**YOUR OBJECTIVE:** Return verbatim the line containing "[636,488,709,505] message back" together with all lines that follow it, through the end of the records.

━━━━━ RECORDS SHOWN ━━━━━

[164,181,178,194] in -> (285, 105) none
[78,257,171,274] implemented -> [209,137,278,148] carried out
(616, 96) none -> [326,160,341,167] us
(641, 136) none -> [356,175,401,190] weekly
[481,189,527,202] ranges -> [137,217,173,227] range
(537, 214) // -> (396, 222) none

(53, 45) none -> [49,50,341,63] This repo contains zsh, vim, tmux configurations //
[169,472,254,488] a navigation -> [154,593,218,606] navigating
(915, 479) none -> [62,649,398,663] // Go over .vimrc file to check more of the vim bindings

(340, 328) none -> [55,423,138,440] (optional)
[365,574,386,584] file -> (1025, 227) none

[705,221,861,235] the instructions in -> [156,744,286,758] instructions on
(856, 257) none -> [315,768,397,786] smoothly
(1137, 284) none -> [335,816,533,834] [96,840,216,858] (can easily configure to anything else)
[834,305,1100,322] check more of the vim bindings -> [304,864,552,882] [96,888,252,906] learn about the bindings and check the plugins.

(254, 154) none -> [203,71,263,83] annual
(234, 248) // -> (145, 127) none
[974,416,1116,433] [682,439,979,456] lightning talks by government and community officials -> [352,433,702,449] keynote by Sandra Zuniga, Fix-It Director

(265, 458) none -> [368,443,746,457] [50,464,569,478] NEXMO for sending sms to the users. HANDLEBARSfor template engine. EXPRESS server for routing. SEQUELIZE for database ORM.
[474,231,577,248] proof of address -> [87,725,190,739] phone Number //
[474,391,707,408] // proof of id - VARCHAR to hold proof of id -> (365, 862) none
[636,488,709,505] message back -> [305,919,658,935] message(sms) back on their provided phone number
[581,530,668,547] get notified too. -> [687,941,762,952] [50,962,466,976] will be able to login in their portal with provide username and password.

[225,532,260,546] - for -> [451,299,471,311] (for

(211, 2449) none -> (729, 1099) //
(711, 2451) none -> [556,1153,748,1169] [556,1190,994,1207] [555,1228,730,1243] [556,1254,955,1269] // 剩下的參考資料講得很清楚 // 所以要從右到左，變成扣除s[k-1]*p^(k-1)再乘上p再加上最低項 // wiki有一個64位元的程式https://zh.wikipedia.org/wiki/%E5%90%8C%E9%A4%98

━━━━━

**REPLY:**
[636,488,709,505] message back -> [305,919,658,935] message(sms) back on their provided phone number
[581,530,668,547] get notified too. -> [687,941,762,952] [50,962,466,976] will be able to login in their portal with provide username and password.

[225,532,260,546] - for -> [451,299,471,311] (for

(211, 2449) none -> (729, 1099) //
(711, 2451) none -> [556,1153,748,1169] [556,1190,994,1207] [555,1228,730,1243] [556,1254,955,1269] // 剩下的參考資料講得很清楚 // 所以要從右到左，變成扣除s[k-1]*p^(k-1)再乘上p再加上最低項 // wiki有一個64位元的程式https://zh.wikipedia.org/wiki/%E5%90%8C%E9%A4%98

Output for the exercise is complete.